> [REQUIRED WORK]
Your transcription must include every record word for word and no pictures.

+---+

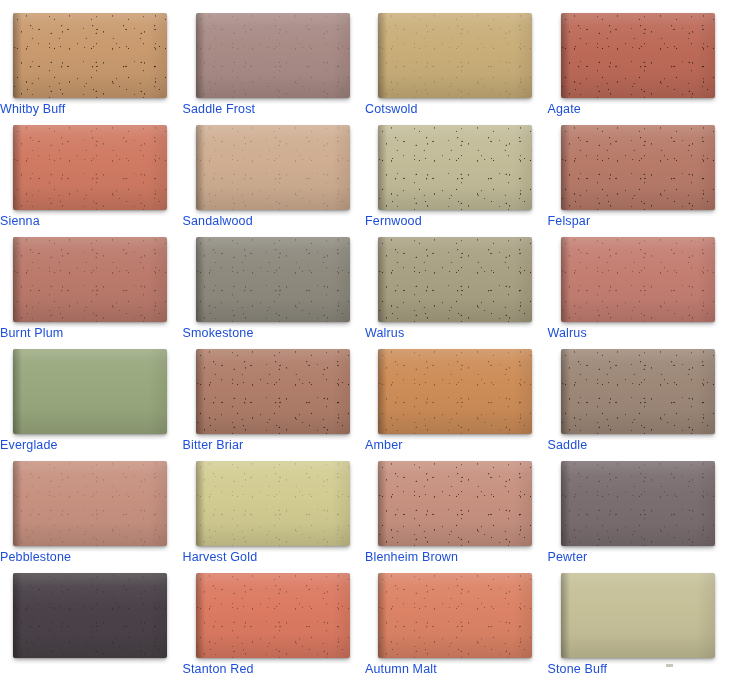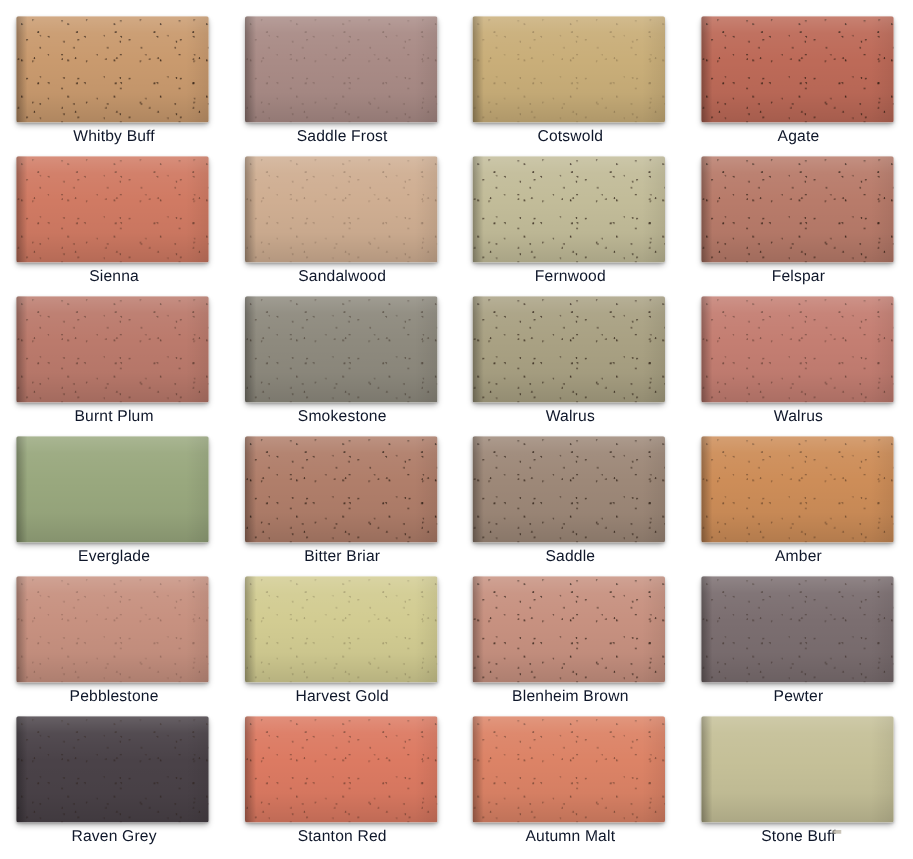--- a/index.html
+++ b/index.html
@@ -95,25 +95,24 @@
       37px 29px, 43px 33px, 31px 41px, 47px 27px,
       29px 37px, 41px 31px, 33px 43px, 39px 35px,
       45px 29px, 35px 39px, 51px 33px, 27px 45px;
   }
 
   .swatch-label {
     position: absolute;
     left: 0;
     right: 0;
     top: 93px;
-    text-align: center;
     font-family: "Liberation Sans", sans-serif;
     font-size: 12.5px;
     line-height: 15px;
-    color: #0f172a;
+    color: #1d4ed8;
     letter-spacing: 0.15px;
     white-space: nowrap;
   }
 
   
   .scan-artifact {
     position: absolute;
     left: 118px;
     top: 95px;
     width: 7px;
@@ -233,36 +232,36 @@
     <div class="swatch-cell">
       <div class="swatch-tile">
         <div class="tile-base" style="background: rgb(176, 126, 106);"></div>
         <div class="tile-speckle" style="opacity: 0.95;"></div>
         <div class="tile-sheen"></div>
       </div>
       <div class="swatch-label">Bitter Briar</div>
     </div>
     <div class="swatch-cell">
       <div class="swatch-tile">
+        <div class="tile-base" style="background: rgb(205, 141, 88);"></div>
+        <div class="tile-speckle" style="opacity: 0.55;"></div>
+        <div class="tile-sheen"></div>
+      </div>
+      <div class="swatch-label">Amber</div>
+    </div>
+    <div class="swatch-cell">
+      <div class="swatch-tile">
         <div class="tile-base" style="background: rgb(157, 136, 120);"></div>
         <div class="tile-speckle" style="opacity: 0.95;"></div>
         <div class="tile-sheen"></div>
       </div>
       <div class="swatch-label">Saddle</div>
     </div>
     <div class="swatch-cell">
       <div class="swatch-tile">
-        <div class="tile-base" style="background: rgb(205, 141, 88);"></div>
-        <div class="tile-speckle" style="opacity: 0.55;"></div>
-        <div class="tile-sheen"></div>
-      </div>
-      <div class="swatch-label">Amber</div>
-    </div>
-    <div class="swatch-cell">
-      <div class="swatch-tile">
         <div class="tile-base" style="background: rgb(199, 145, 128);"></div>
         <div class="tile-speckle" style="opacity: 0.28;"></div>
         <div class="tile-sheen"></div>
       </div>
       <div class="swatch-label">Pebblestone</div>
     </div>
     <div class="swatch-cell">
       <div class="swatch-tile">
         <div class="tile-base" style="background: rgb(210, 204, 146);"></div>
         <div class="tile-speckle" style="opacity: 0.28;"></div>
@@ -285,21 +284,20 @@
         <div class="tile-sheen"></div>
       </div>
       <div class="swatch-label">Pewter</div>
     </div>
     <div class="swatch-cell">
       <div class="swatch-tile">
         <div class="tile-base" style="background: rgb(74, 66, 72);"></div>
         <div class="tile-speckle" style="opacity: 0.55;"></div>
         <div class="tile-sheen"></div>
       </div>
-      <div class="swatch-label">Raven Grey</div>
     </div>
     <div class="swatch-cell">
       <div class="swatch-tile">
         <div class="tile-base" style="background: rgb(220, 122, 98);"></div>
         <div class="tile-speckle" style="opacity: 0.55;"></div>
         <div class="tile-sheen"></div>
       </div>
       <div class="swatch-label">Stanton Red</div>
     </div>
     <div class="swatch-cell">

+---+

> [TASK RESPONSE]
--- a/index.html
+++ b/index.html
@@ -95,25 +95,24 @@
       37px 29px, 43px 33px, 31px 41px, 47px 27px,
       29px 37px, 41px 31px, 33px 43px, 39px 35px,
       45px 29px, 35px 39px, 51px 33px, 27px 45px;
   }
 
   .swatch-label {
     position: absolute;
     left: 0;
     right: 0;
     top: 93px;
-    text-align: center;
     font-family: "Liberation Sans", sans-serif;
     font-size: 12.5px;
     line-height: 15px;
-    color: #0f172a;
+    color: #1d4ed8;
     letter-spacing: 0.15px;
     white-space: nowrap;
   }
 
   
   .scan-artifact {
     position: absolute;
     left: 118px;
     top: 95px;
     width: 7px;
@@ -233,36 +232,36 @@
     <div class="swatch-cell">
       <div class="swatch-tile">
         <div class="tile-base" style="background: rgb(176, 126, 106);"></div>
         <div class="tile-speckle" style="opacity: 0.95;"></div>
         <div class="tile-sheen"></div>
       </div>
       <div class="swatch-label">Bitter Briar</div>
     </div>
     <div class="swatch-cell">
       <div class="swatch-tile">
+        <div class="tile-base" style="background: rgb(205, 141, 88);"></div>
+        <div class="tile-speckle" style="opacity: 0.55;"></div>
+        <div class="tile-sheen"></div>
+      </div>
+      <div class="swatch-label">Amber</div>
+    </div>
+    <div class="swatch-cell">
+      <div class="swatch-tile">
         <div class="tile-base" style="background: rgb(157, 136, 120);"></div>
         <div class="tile-speckle" style="opacity: 0.95;"></div>
         <div class="tile-sheen"></div>
       </div>
       <div class="swatch-label">Saddle</div>
     </div>
     <div class="swatch-cell">
       <div class="swatch-tile">
-        <div class="tile-base" style="background: rgb(205, 141, 88);"></div>
-        <div class="tile-speckle" style="opacity: 0.55;"></div>
-        <div class="tile-sheen"></div>
-      </div>
-      <div class="swatch-label">Amber</div>
-    </div>
-    <div class="swatch-cell">
-      <div class="swatch-tile">
         <div class="tile-base" style="background: rgb(199, 145, 128);"></div>
         <div class="tile-speckle" style="opacity: 0.28;"></div>
         <div class="tile-sheen"></div>
       </div>
       <div class="swatch-label">Pebblestone</div>
     </div>
     <div class="swatch-cell">
       <div class="swatch-tile">
         <div class="tile-base" style="background: rgb(210, 204, 146);"></div>
         <div class="tile-speckle" style="opacity: 0.28;"></div>
@@ -285,21 +284,20 @@
         <div class="tile-sheen"></div>
       </div>
       <div class="swatch-label">Pewter</div>
     </div>
     <div class="swatch-cell">
       <div class="swatch-tile">
         <div class="tile-base" style="background: rgb(74, 66, 72);"></div>
         <div class="tile-speckle" style="opacity: 0.55;"></div>
         <div class="tile-sheen"></div>
       </div>
-      <div class="swatch-label">Raven Grey</div>
     </div>
     <div class="swatch-cell">
       <div class="swatch-tile">
         <div class="tile-base" style="background: rgb(220, 122, 98);"></div>
         <div class="tile-speckle" style="opacity: 0.55;"></div>
         <div class="tile-sheen"></div>
       </div>
       <div class="swatch-label">Stanton Red</div>
     </div>
     <div class="swatch-cell">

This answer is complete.